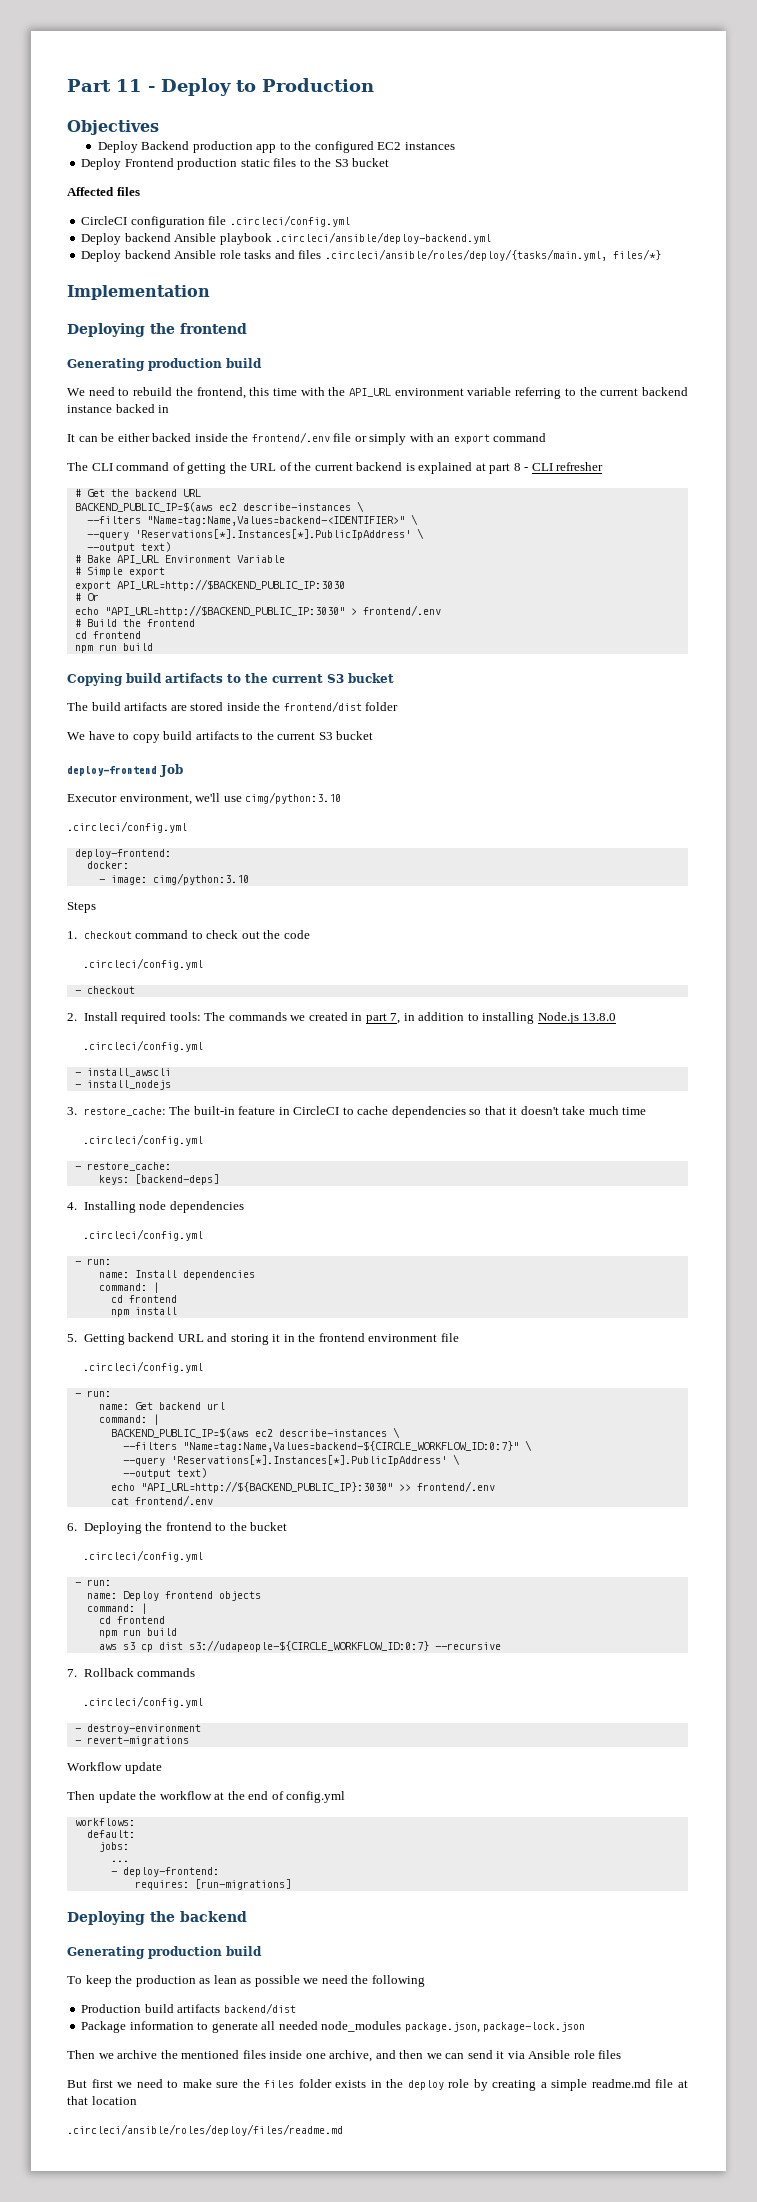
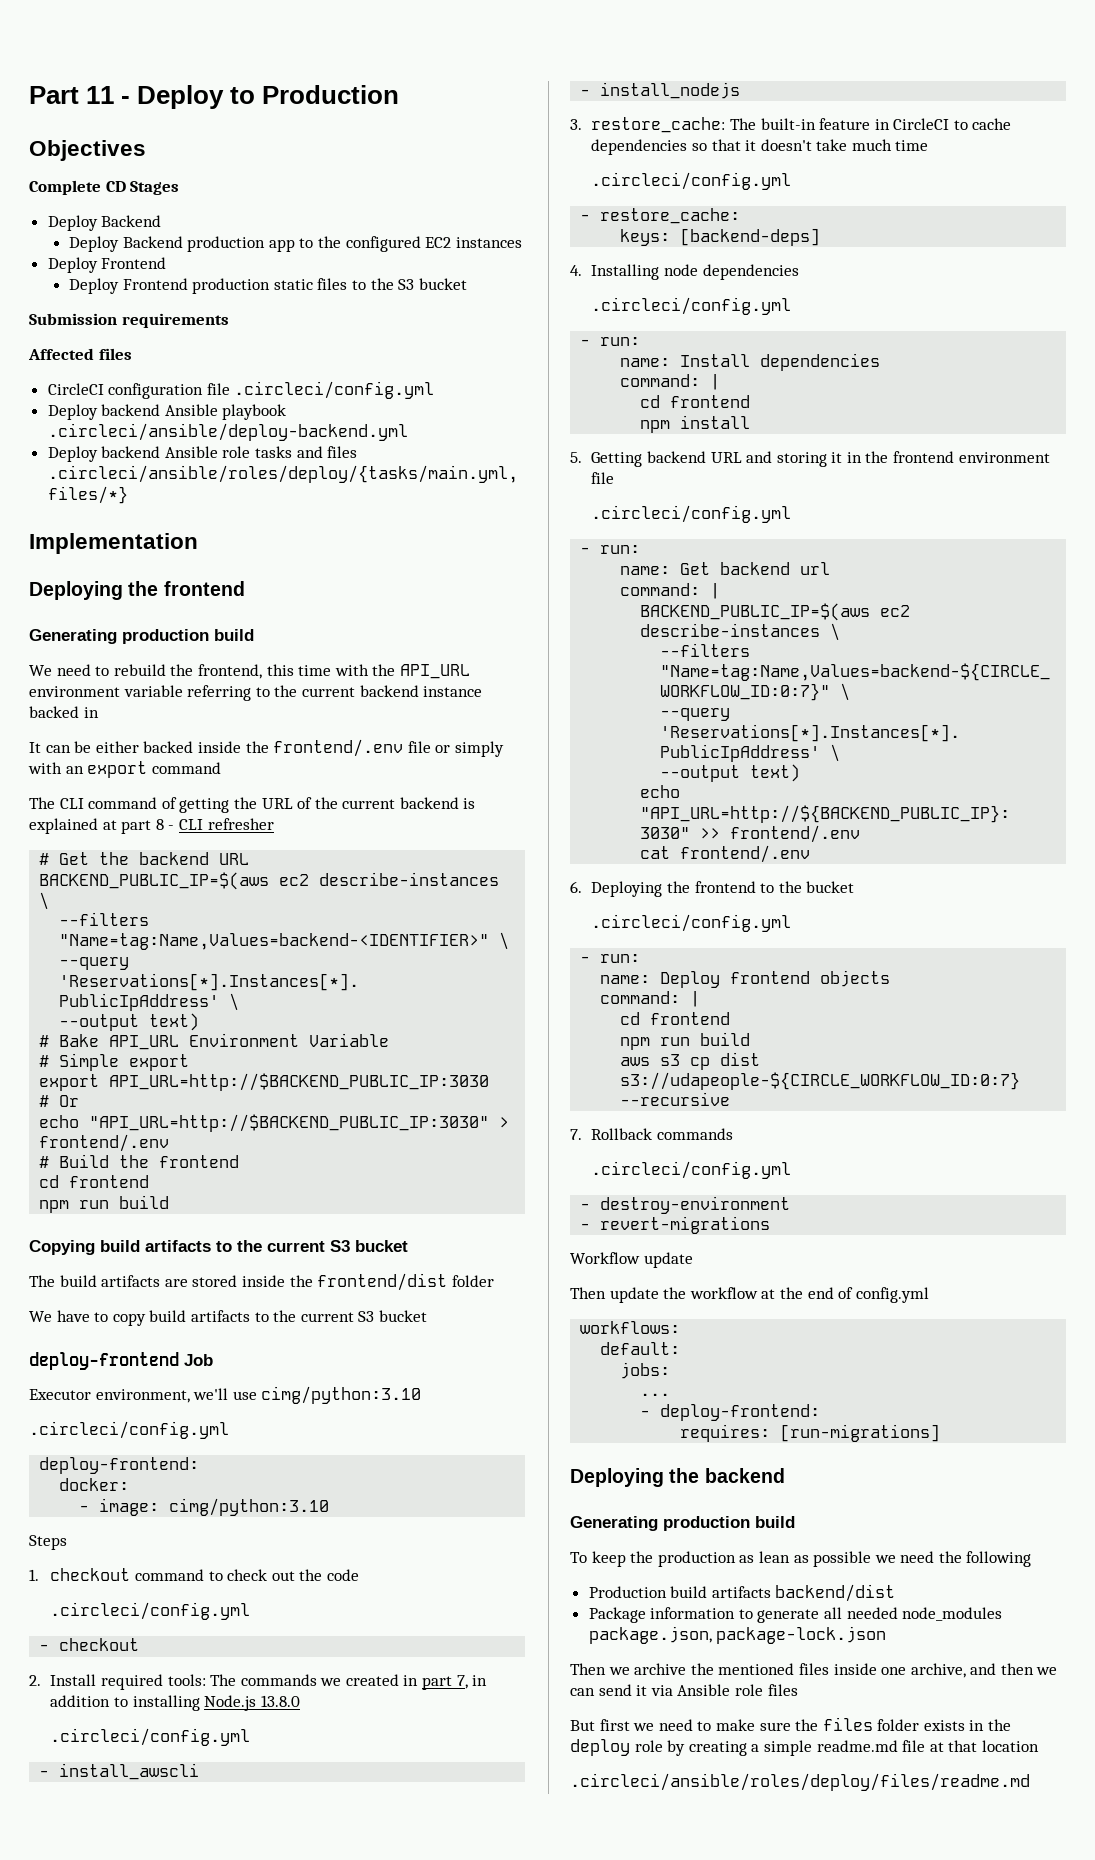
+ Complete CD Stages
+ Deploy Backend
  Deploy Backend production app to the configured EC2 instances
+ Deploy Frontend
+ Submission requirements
* * *
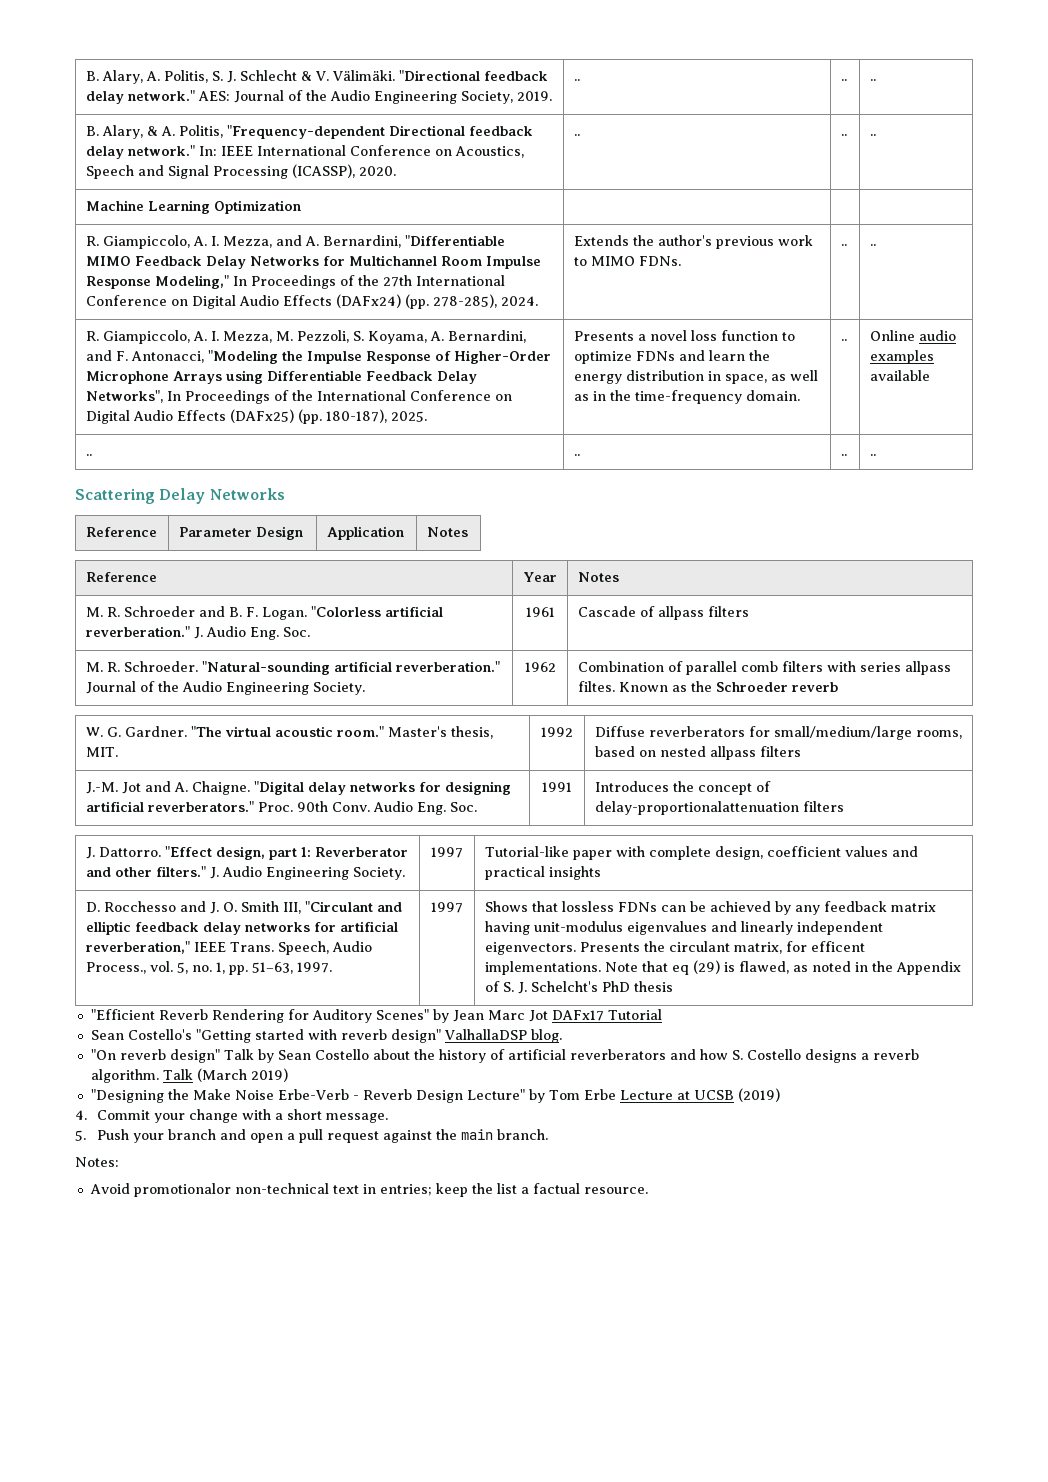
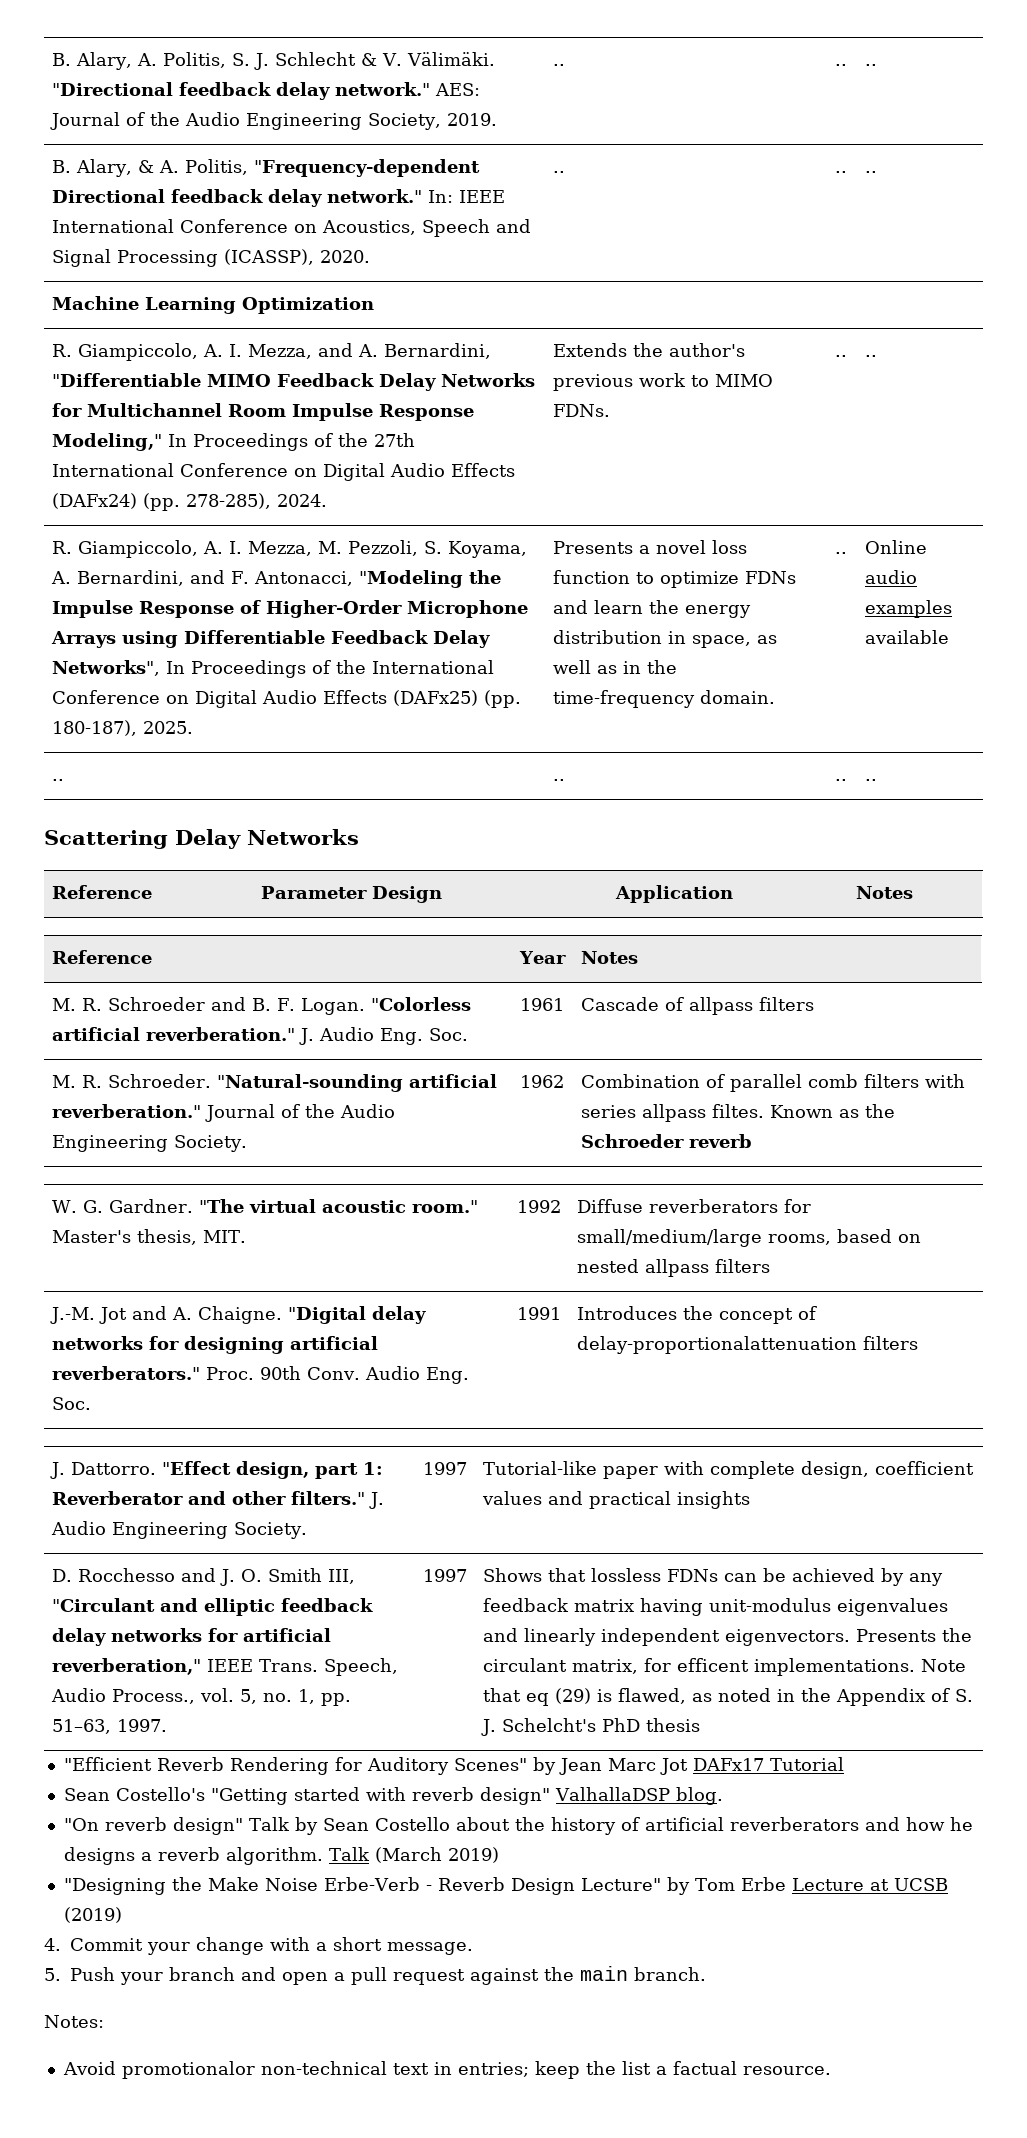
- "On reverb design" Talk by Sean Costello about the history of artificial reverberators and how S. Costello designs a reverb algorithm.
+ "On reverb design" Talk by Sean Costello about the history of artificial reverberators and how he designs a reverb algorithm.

Exercise goal:
Search the material above for the word "artificial", and return each line that holds it.

Task output:
- "On reverb design" Talk by Sean Costello about the history of artificial reverberators and how S. Costello designs a reverb algorithm.
+ "On reverb design" Talk by Sean Costello about the history of artificial reverberators and how he designs a reverb algorithm.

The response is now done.